* **Task description**:
Exclude the pictures, then restate every entry below exactly.

* **Task inputs**:

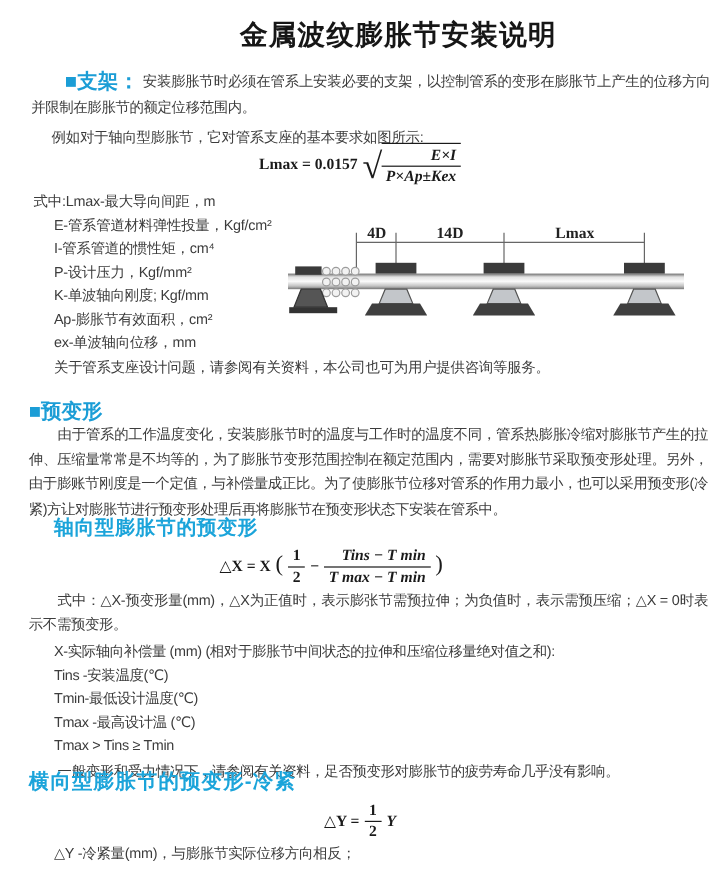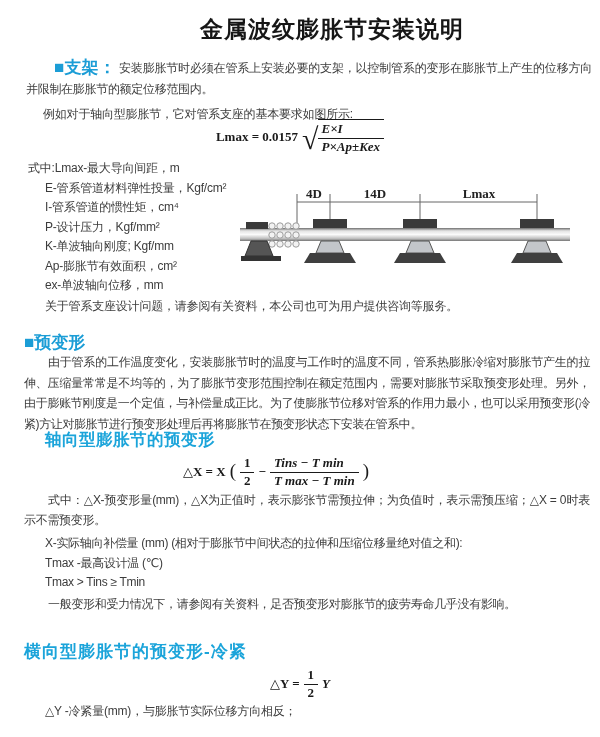"E×I" .frac { text-align: left -> right }
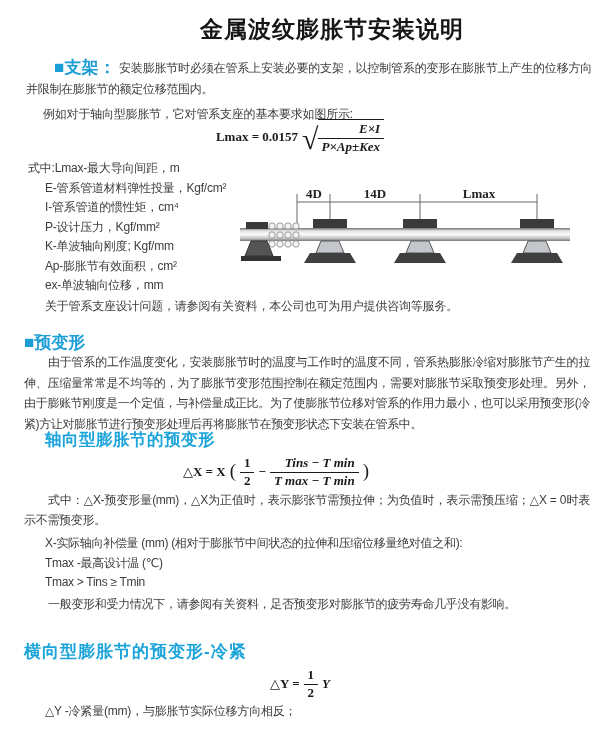"Tins -安装温度(℃)" div.item { html: none -> <div>Tins -安装温度(℃)</div> }
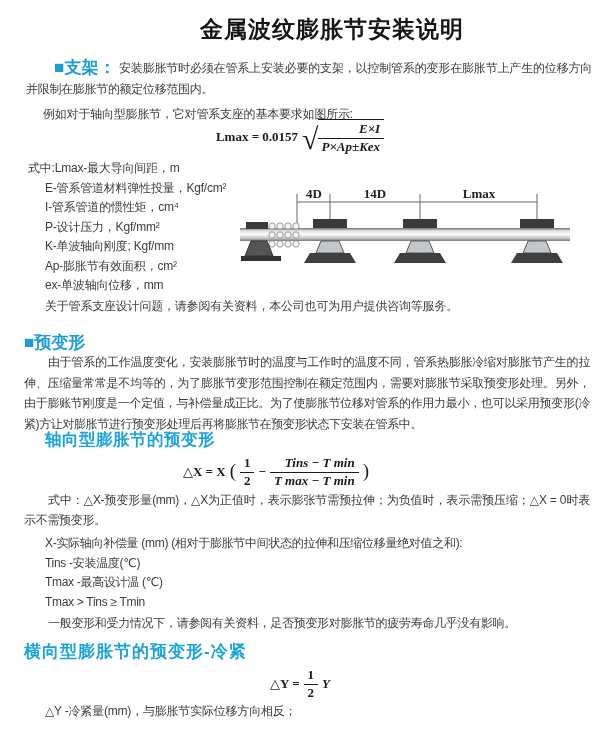"Tmin-最低设计温度(℃)" div.item { html: none -> <div>Tmin-最低设计温度(℃)</div> }
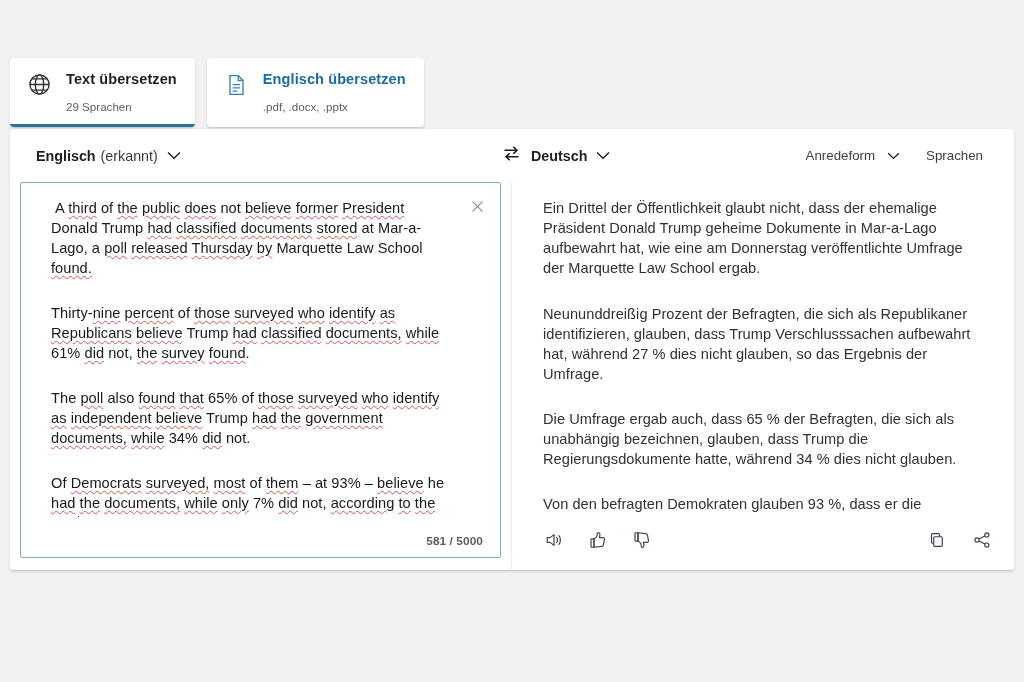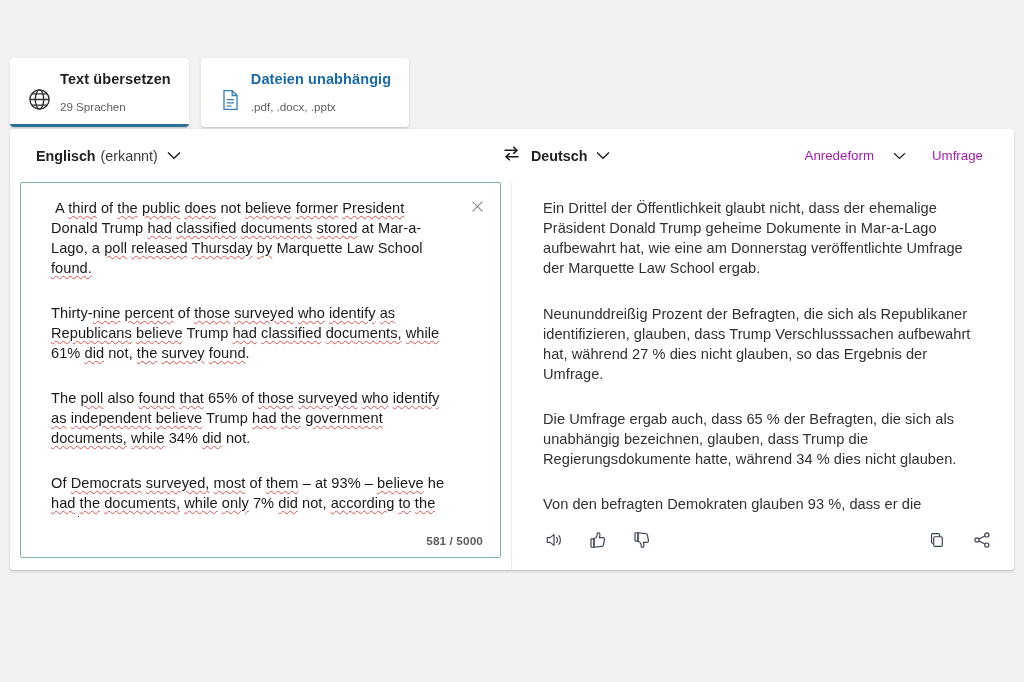"Text übersetzen" .tab { align-items: flex-end -> flex-start; gap: 7px -> 13px }
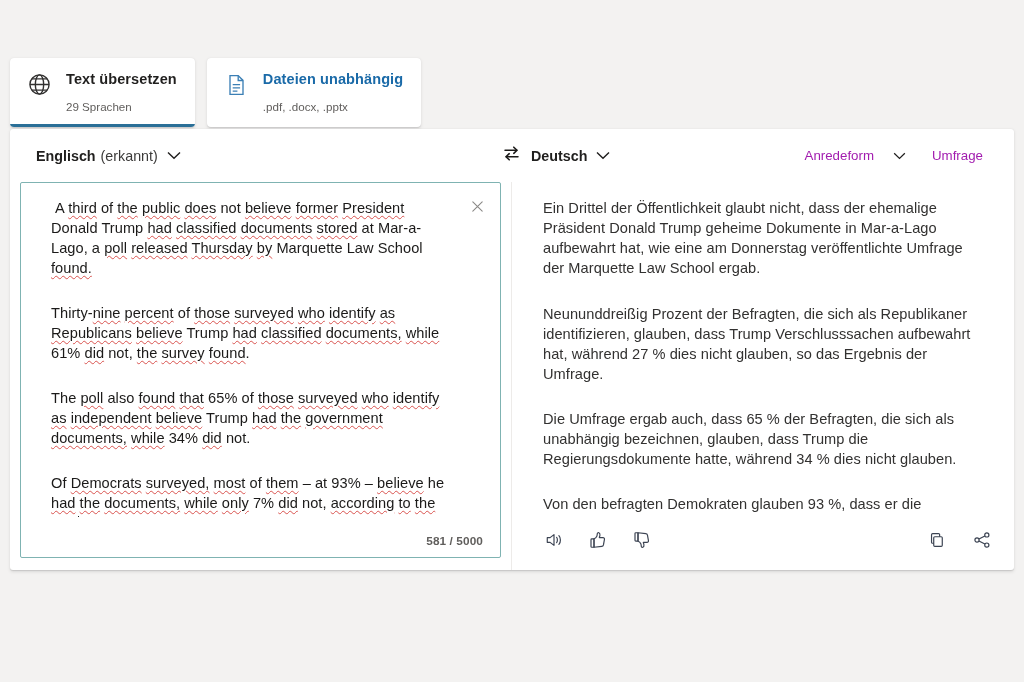"Dateien unabhängig" span.tab-title { text: Dateien unabhängig -> Englisch übersetzen }
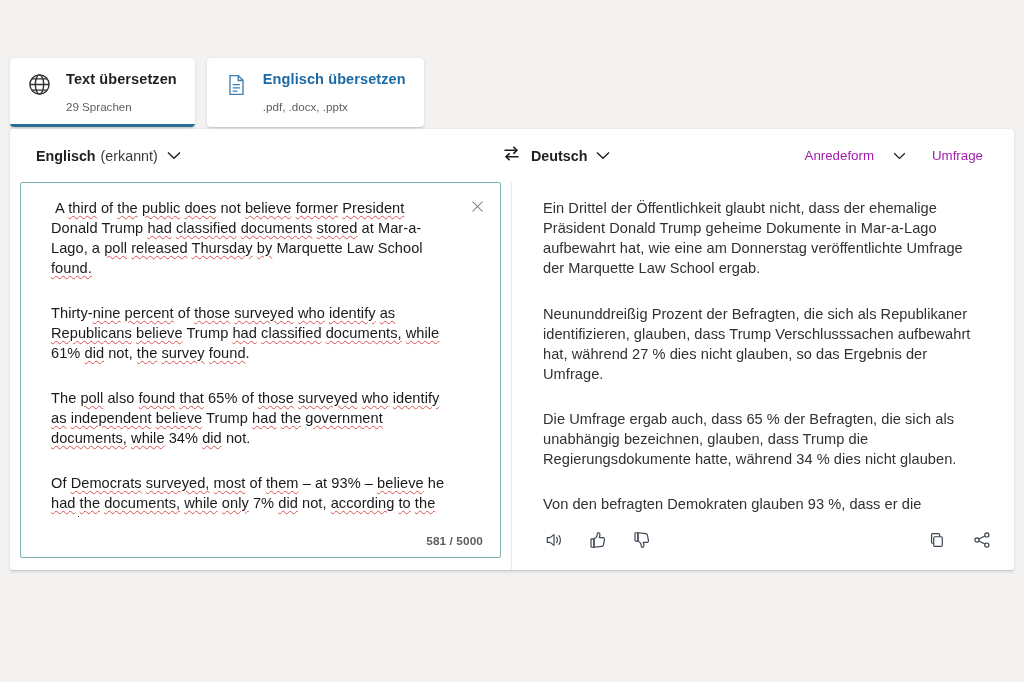"Anredeform" .hdr-btn { color: #a21caf -> #404040; gap: 19px -> 12px }
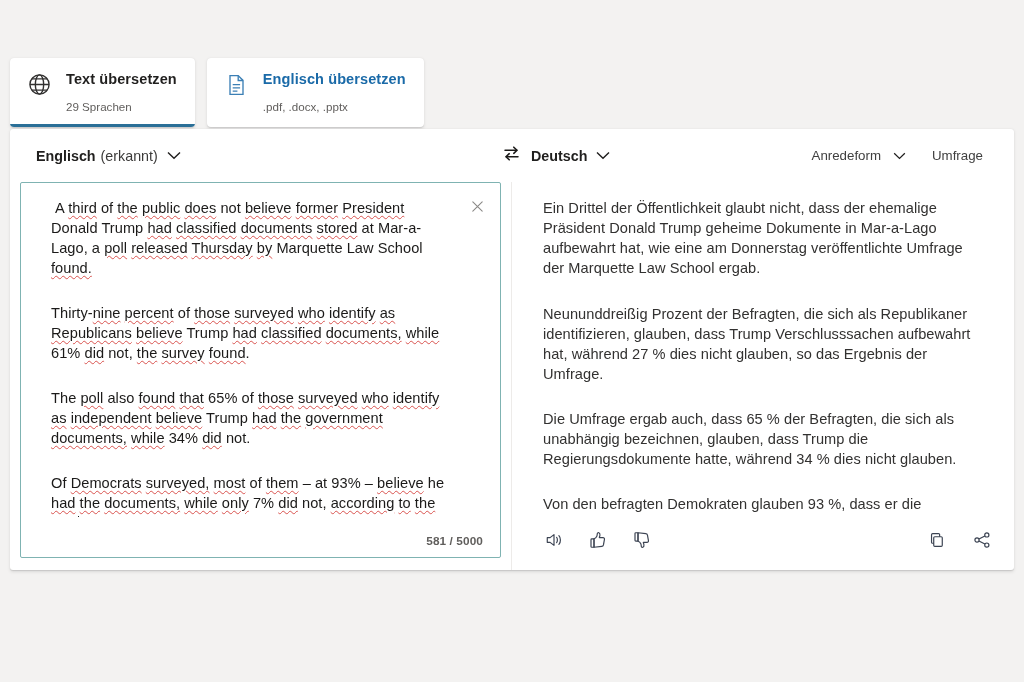"Umfrage" span { text: Umfrage -> Sprachen }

* **Answer section**:
"E×I" .frac { text-align: left -> right }
"Tins -安装温度(℃)" div.item { html: none -> <div>Tins -安装温度(℃)</div> }
"Tmin-最低设计温度(℃)" div.item { html: none -> <div>Tmin-最低设计温度(℃)</div> }
"Text übersetzen" .tab { align-items: flex-end -> flex-start; gap: 7px -> 13px }
"Dateien unabhängig" span.tab-title { text: Dateien unabhängig -> Englisch übersetzen }
"Anredeform" .hdr-btn { color: #a21caf -> #404040; gap: 19px -> 12px }
"Umfrage" span { text: Umfrage -> Sprachen }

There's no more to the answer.